What is needed:
Would you restate the entries below word for word, starting at the first line and ending with the one that has "Cartron Melon Vert: 2"?

(Before-and-after change data)
******************************

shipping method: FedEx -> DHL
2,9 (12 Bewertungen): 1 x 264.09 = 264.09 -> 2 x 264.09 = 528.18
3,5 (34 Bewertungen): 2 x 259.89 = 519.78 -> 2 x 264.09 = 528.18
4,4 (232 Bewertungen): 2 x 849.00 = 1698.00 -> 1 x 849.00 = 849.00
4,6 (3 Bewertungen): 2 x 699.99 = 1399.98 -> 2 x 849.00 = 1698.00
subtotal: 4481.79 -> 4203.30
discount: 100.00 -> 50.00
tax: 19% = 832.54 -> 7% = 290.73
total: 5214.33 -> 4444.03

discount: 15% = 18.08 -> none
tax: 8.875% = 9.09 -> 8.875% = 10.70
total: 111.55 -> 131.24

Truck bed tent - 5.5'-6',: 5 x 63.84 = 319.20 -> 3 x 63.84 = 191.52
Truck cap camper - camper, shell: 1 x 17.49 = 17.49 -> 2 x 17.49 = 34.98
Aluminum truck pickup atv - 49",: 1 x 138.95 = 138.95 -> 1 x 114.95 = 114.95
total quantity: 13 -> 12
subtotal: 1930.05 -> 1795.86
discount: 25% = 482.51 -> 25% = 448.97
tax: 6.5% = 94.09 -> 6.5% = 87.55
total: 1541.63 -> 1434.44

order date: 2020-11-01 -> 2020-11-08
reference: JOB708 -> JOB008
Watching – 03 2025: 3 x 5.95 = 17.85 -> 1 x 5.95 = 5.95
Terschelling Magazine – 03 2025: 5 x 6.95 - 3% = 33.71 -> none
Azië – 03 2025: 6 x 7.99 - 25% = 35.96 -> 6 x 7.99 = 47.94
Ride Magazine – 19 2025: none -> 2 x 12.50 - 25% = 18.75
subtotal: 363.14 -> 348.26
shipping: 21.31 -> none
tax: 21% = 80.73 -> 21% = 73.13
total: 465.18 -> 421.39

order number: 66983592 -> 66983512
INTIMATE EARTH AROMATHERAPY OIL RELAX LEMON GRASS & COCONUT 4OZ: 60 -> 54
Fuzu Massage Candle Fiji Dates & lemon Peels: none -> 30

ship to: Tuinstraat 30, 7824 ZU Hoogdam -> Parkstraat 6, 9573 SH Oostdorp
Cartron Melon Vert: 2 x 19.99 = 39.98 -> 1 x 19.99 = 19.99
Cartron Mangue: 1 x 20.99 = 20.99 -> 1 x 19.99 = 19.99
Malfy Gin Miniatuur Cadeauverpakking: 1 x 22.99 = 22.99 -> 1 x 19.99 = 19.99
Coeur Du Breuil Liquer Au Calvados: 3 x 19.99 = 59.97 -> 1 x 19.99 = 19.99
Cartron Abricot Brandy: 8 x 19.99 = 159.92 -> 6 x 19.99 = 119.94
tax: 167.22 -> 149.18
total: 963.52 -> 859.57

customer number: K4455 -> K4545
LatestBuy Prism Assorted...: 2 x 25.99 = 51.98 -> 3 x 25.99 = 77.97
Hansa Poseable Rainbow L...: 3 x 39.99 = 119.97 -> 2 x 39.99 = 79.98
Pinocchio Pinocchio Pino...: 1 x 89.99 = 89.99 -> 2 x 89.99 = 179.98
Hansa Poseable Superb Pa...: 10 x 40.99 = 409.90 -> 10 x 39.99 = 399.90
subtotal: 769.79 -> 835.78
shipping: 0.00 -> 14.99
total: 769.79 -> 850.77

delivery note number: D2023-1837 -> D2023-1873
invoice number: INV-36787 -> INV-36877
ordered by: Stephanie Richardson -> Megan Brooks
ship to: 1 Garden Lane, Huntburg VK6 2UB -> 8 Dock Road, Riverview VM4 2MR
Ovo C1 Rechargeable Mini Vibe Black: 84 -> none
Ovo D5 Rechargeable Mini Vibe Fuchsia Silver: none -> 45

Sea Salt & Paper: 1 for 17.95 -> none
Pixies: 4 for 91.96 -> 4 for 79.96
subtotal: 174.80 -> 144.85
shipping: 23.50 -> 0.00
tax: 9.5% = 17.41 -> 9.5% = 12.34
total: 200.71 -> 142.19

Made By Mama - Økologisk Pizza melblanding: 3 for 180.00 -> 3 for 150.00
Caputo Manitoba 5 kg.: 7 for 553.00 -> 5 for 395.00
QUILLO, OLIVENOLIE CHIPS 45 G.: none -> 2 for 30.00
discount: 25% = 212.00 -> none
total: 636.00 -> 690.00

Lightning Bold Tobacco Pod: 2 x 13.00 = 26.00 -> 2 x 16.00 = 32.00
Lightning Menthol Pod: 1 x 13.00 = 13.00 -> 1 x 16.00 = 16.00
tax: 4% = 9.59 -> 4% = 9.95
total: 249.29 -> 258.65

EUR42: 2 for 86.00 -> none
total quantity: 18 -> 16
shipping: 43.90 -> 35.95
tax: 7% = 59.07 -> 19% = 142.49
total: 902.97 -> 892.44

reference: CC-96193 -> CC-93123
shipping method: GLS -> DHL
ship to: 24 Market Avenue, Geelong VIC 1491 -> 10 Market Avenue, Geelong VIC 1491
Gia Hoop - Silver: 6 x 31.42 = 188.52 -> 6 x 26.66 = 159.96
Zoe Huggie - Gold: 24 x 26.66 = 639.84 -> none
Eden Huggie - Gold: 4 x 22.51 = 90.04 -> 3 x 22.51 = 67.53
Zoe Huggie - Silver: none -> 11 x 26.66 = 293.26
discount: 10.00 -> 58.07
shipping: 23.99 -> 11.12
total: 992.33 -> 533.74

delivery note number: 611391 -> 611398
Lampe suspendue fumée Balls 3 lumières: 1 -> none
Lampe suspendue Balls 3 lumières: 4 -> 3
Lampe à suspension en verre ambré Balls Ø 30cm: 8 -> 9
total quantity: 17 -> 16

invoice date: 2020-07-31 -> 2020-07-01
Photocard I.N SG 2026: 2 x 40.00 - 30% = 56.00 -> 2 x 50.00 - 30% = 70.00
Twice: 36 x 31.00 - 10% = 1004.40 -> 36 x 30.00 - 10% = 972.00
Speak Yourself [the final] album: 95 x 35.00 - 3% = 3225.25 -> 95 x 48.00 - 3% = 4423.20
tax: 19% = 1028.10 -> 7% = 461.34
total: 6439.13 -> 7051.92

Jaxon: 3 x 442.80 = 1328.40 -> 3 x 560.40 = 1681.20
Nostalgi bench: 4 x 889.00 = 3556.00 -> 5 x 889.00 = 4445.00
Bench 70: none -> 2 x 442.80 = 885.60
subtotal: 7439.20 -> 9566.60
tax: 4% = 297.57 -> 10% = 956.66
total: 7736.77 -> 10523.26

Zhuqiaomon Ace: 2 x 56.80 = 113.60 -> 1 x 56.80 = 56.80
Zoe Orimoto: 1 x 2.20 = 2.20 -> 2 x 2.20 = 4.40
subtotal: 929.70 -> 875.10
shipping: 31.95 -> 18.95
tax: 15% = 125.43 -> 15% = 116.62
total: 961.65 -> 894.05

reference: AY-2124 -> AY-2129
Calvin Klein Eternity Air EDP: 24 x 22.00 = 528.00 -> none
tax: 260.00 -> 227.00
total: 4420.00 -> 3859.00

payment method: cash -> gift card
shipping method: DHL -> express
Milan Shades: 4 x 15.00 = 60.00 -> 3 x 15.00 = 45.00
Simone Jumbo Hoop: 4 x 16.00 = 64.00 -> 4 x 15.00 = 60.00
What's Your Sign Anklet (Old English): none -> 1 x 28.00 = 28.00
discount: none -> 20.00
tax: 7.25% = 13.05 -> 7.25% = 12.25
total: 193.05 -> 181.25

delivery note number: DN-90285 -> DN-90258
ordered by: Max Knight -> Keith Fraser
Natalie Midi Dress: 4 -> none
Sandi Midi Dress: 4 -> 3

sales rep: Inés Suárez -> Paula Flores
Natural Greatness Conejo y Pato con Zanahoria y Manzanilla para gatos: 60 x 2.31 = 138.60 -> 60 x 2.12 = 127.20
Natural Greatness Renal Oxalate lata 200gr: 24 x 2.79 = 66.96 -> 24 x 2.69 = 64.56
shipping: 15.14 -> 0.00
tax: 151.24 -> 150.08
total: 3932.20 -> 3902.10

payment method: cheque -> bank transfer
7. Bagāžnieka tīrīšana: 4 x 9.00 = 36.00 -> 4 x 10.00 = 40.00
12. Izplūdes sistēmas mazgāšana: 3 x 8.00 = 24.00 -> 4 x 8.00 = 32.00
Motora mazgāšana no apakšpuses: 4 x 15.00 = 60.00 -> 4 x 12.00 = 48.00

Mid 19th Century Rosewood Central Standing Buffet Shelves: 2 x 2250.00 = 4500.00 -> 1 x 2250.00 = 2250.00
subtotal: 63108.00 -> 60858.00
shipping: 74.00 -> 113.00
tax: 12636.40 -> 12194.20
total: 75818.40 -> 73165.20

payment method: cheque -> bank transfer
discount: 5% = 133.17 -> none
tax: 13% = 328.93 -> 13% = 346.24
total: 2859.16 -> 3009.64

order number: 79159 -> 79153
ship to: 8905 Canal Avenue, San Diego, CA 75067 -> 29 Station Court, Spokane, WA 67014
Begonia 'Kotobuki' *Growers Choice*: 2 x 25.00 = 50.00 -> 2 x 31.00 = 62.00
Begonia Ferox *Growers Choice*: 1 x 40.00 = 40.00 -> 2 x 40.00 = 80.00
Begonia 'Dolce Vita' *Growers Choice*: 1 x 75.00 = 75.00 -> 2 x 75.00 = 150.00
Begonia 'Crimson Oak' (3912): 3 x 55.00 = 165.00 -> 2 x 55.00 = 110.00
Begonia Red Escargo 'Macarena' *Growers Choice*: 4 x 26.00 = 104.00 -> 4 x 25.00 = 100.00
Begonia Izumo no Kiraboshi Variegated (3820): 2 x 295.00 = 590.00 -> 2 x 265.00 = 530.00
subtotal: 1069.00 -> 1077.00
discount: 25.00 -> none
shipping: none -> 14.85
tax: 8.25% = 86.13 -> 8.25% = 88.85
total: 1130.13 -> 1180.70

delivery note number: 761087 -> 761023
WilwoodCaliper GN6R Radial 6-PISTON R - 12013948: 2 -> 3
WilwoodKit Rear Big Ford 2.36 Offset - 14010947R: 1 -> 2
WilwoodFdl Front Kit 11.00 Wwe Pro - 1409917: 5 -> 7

******************************

Exercise response:
shipping method: FedEx -> DHL
2,9 (12 Bewertungen): 1 x 264.09 = 264.09 -> 2 x 264.09 = 528.18
3,5 (34 Bewertungen): 2 x 259.89 = 519.78 -> 2 x 264.09 = 528.18
4,4 (232 Bewertungen): 2 x 849.00 = 1698.00 -> 1 x 849.00 = 849.00
4,6 (3 Bewertungen): 2 x 699.99 = 1399.98 -> 2 x 849.00 = 1698.00
subtotal: 4481.79 -> 4203.30
discount: 100.00 -> 50.00
tax: 19% = 832.54 -> 7% = 290.73
total: 5214.33 -> 4444.03

discount: 15% = 18.08 -> none
tax: 8.875% = 9.09 -> 8.875% = 10.70
total: 111.55 -> 131.24

Truck bed tent - 5.5'-6',: 5 x 63.84 = 319.20 -> 3 x 63.84 = 191.52
Truck cap camper - camper, shell: 1 x 17.49 = 17.49 -> 2 x 17.49 = 34.98
Aluminum truck pickup atv - 49",: 1 x 138.95 = 138.95 -> 1 x 114.95 = 114.95
total quantity: 13 -> 12
subtotal: 1930.05 -> 1795.86
discount: 25% = 482.51 -> 25% = 448.97
tax: 6.5% = 94.09 -> 6.5% = 87.55
total: 1541.63 -> 1434.44

order date: 2020-11-01 -> 2020-11-08
reference: JOB708 -> JOB008
Watching – 03 2025: 3 x 5.95 = 17.85 -> 1 x 5.95 = 5.95
Terschelling Magazine – 03 2025: 5 x 6.95 - 3% = 33.71 -> none
Azië – 03 2025: 6 x 7.99 - 25% = 35.96 -> 6 x 7.99 = 47.94
Ride Magazine – 19 2025: none -> 2 x 12.50 - 25% = 18.75
subtotal: 363.14 -> 348.26
shipping: 21.31 -> none
tax: 21% = 80.73 -> 21% = 73.13
total: 465.18 -> 421.39

order number: 66983592 -> 66983512
INTIMATE EARTH AROMATHERAPY OIL RELAX LEMON GRASS & COCONUT 4OZ: 60 -> 54
Fuzu Massage Candle Fiji Dates & lemon Peels: none -> 30

ship to: Tuinstraat 30, 7824 ZU Hoogdam -> Parkstraat 6, 9573 SH Oostdorp
Cartron Melon Vert: 2 x 19.99 = 39.98 -> 1 x 19.99 = 19.99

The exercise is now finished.